== Segment start ==
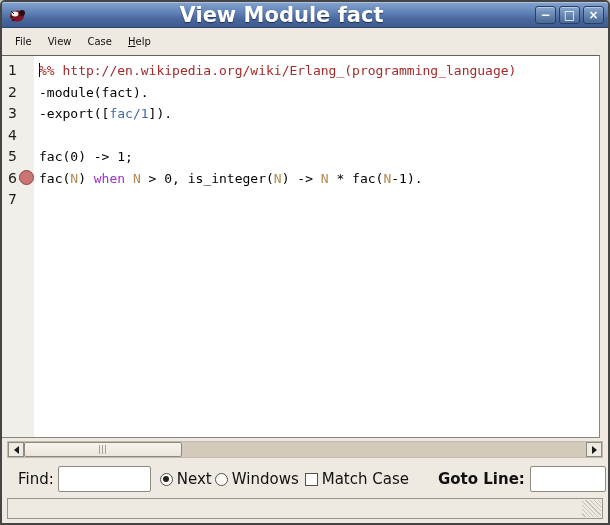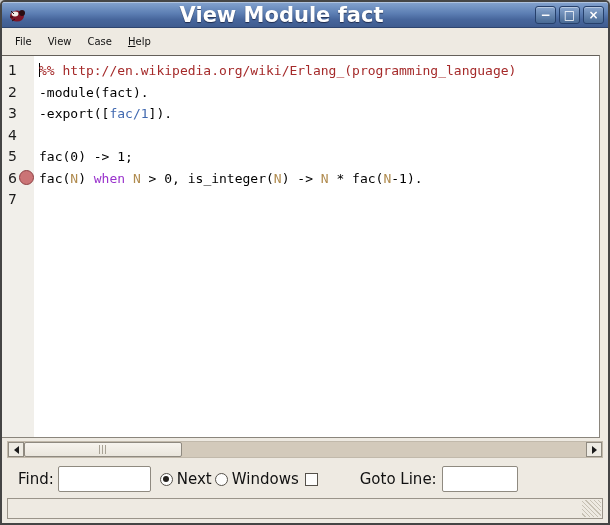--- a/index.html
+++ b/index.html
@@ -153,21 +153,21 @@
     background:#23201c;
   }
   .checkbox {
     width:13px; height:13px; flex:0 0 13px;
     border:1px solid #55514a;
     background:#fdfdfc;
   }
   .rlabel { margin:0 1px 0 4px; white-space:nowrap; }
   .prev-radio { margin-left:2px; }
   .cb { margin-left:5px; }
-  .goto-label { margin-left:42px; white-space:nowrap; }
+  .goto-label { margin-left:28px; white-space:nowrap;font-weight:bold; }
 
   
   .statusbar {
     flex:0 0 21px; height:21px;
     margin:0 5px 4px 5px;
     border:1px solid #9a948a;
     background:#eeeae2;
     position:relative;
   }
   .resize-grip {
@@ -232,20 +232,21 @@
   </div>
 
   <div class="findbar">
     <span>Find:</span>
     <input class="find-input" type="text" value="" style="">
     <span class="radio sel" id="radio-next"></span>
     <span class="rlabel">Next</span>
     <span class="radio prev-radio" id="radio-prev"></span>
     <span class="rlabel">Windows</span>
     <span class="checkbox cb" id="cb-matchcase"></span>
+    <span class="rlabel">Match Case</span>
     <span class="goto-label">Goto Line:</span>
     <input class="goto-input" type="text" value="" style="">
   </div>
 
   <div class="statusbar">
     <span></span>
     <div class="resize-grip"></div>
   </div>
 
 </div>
== Segment end ==
> _PROBLEM DETAILS_
Go through the records above and count the lines with the word "value" in them. Answer with the number only.

> _SOLUTION TO THIS TASK_
2